I have two dozen co-located servers to log into. So far I've resisted the idea of setting up a bastion host, because that seems like a way to lock myself out of SSH access if that machine dies. I'm also not sure of the rationale for having a bastion host, other than "big companies do it". How do other non-cloud people handle this access vs. security tradeoff?

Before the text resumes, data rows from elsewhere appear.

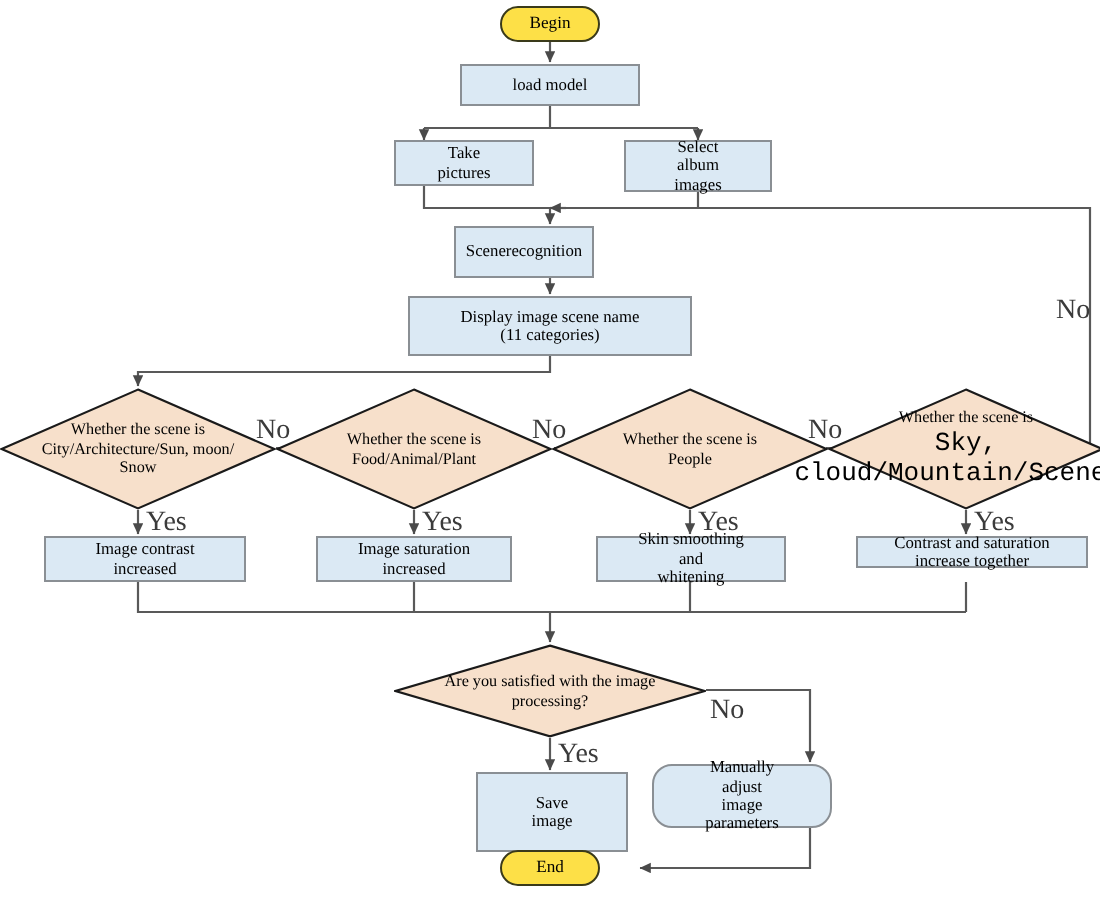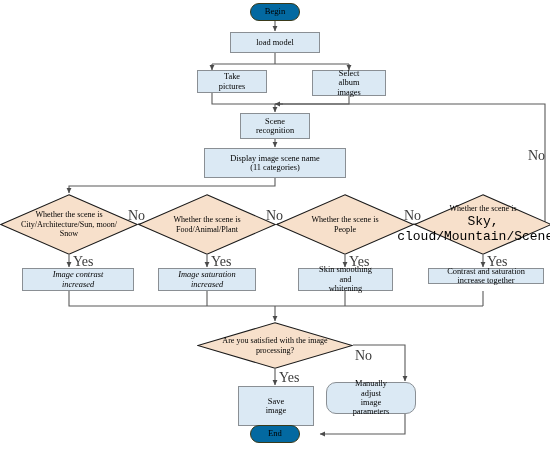"Begin" .terminator { background: #0369a1 -> #fde047 }
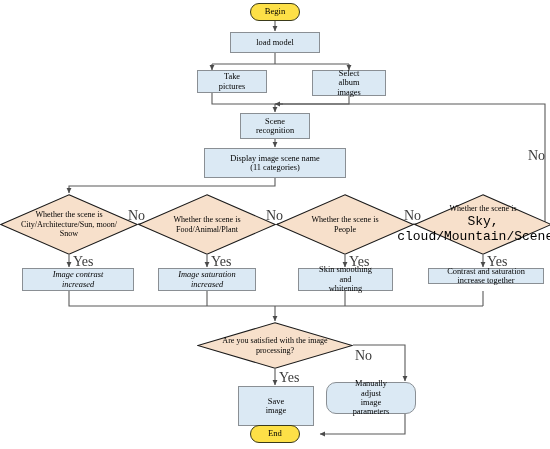"Scene" div.node { flex-direction: column -> row; left: 240px -> 227px }
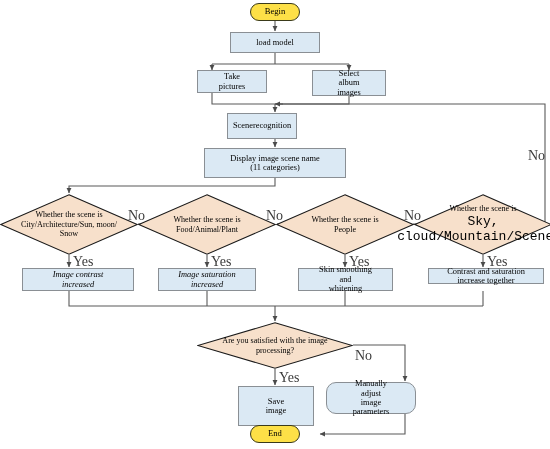"Image contrast" div.node { font-style: italic -> none; width: 112px -> 101px }
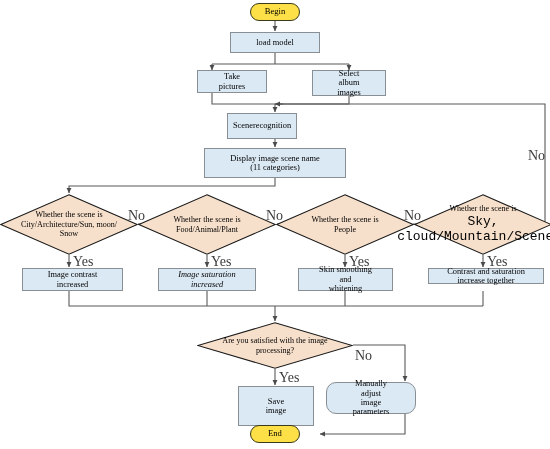"Image saturation" div.node { font-style: italic -> none }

I'm also curious what people's preferred fallback method is for preserving access to machines if you lose access to your yubikey(s), assuming you keep your private SSH key stored on one.

If the yubikey dies, either another person can provision your replacement, or a configuration management system can do so.

We’re doing this successfully where I’m working.

I'm not sure I understand what you mean. I run a one-person business and my servers are 110 miles away in Sacramento; what do I do if my yubikey breaks?

I think the SOP is to have a second Yubikey registered and stored in a safe place and/or a set of one-time codes that you can use instead.

I actually had no idea SSH had support for one-time passwords, but I see docs for OTPW here: https://www.digitalocean.com/community/tutorials/install-and...

This looks like exactly the answer I needed; thank you!

It sounds like you're trying to do something like Yubikey OTP or U2F with SSH. Both are doable, but I don't think that's the normal way people use hardware tokens with SSH; what I've seen much more is that people use Y4 keys (which are basically pocket HSMs), generate RSA keypairs with them, and configure SSH to accept the public key on the token.

This doesn't require any support on the serverside; as far as the server's concerned, the Y4 is just another RSA key.

It does require the more expensive Yubikey, but there are some security advantages to using it.

> something like Yubikey OTP or U2F with SSH. Both are doable

I would be interested in how you think U2F with SSH is doable. Maybe with a custom SSH server and client?

Have you actually see this done in anger?